As the unseasonably hot day continues, the shooting is apparently well ahead of schedule (and the guys pushing the trailer are noticeably flagging, while if Zack Ward has to yell “Oh, come on!” one more time he’ll probably destroy his vocal cords for good) so a crewmember announces that they’re moving on to another scene, one that wasn’t originally on the call sheet. In this new scene, the Dude and his female accomplice hurtle screechingly into the trailer park in a van, followed by some Mafia guys. The trailer trash background extras will retreat into their trailers only to re-emerge with guns, nervously bounty-hunting the Dude – posters announcing a reward for his capture have been hastily stapled up all over the place, listing amongst his crimes “killing a baby” and “wearing a brown belt with black shoes, and wearing white after Labor Day.” The print is probably too small to show up on screen, so cinema-going audiences might never catch that detail, but it’s the little touches that count.

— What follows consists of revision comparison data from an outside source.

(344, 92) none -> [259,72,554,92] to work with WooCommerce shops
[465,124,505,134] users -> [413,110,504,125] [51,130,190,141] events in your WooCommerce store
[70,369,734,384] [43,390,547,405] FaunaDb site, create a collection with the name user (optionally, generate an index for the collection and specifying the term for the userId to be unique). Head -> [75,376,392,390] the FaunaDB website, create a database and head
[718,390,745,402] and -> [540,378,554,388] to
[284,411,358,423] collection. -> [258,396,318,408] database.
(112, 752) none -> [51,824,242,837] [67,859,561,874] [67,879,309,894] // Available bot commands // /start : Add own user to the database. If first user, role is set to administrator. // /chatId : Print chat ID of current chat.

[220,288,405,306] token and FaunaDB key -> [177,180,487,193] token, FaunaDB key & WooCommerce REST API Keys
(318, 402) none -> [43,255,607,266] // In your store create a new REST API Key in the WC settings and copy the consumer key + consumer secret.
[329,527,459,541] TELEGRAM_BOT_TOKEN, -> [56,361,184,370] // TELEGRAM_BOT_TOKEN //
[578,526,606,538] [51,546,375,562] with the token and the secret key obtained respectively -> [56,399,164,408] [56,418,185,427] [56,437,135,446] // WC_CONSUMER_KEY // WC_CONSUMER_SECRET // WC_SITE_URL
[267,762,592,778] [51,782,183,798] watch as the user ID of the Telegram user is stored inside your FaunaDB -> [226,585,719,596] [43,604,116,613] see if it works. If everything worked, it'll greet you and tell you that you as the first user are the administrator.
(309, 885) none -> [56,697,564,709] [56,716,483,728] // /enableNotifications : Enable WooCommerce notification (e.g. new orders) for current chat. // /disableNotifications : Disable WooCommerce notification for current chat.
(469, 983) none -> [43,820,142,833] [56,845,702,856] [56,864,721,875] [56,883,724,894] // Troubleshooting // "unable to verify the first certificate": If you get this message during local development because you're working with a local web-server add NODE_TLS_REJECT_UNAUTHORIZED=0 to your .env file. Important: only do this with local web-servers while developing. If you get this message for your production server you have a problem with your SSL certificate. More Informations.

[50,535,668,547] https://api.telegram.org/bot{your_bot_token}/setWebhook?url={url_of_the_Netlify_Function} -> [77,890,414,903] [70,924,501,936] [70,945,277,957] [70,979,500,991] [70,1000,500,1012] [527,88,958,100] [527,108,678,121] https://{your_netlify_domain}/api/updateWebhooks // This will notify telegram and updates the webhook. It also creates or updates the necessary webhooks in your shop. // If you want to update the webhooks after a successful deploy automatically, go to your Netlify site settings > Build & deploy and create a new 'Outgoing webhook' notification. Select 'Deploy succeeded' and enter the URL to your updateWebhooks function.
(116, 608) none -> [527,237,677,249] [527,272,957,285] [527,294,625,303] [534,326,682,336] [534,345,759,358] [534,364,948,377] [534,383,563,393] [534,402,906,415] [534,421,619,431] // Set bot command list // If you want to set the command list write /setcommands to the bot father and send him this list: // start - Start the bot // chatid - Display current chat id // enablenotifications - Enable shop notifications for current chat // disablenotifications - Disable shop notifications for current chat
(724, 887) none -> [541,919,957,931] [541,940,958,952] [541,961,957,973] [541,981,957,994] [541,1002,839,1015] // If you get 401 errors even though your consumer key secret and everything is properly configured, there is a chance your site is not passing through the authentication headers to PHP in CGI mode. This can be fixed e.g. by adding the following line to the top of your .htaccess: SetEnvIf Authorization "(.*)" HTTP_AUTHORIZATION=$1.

Or it would be, if the scene could get off the ground. Several different crewmembers are giving the background extras conflicting direction, and everyone seems to have forgotten that most of these guys aren’t actors of any calibre; they’re journalists, and tired ones at that, who have no idea what they’re supposed to be doing. After one take that seems to go disastrously wrong, Boll steps in to tell everyone how unhappy he is with the scene – except unfortunately that still doesn’t seem to fix things. It’s debatable whether anyone other than Boll himself knows what he wants, and so there are a couple further doomed takes before panic grips the set: one of the guns that was handed out to the extras has gone missing. Which shouldn’t be that much of an issue, were it not for the fact that this isn’t a prop gun – it’s the real thing. Shooting grinds to a halt until the gun is retrieved, and the scene is eventually abandoned.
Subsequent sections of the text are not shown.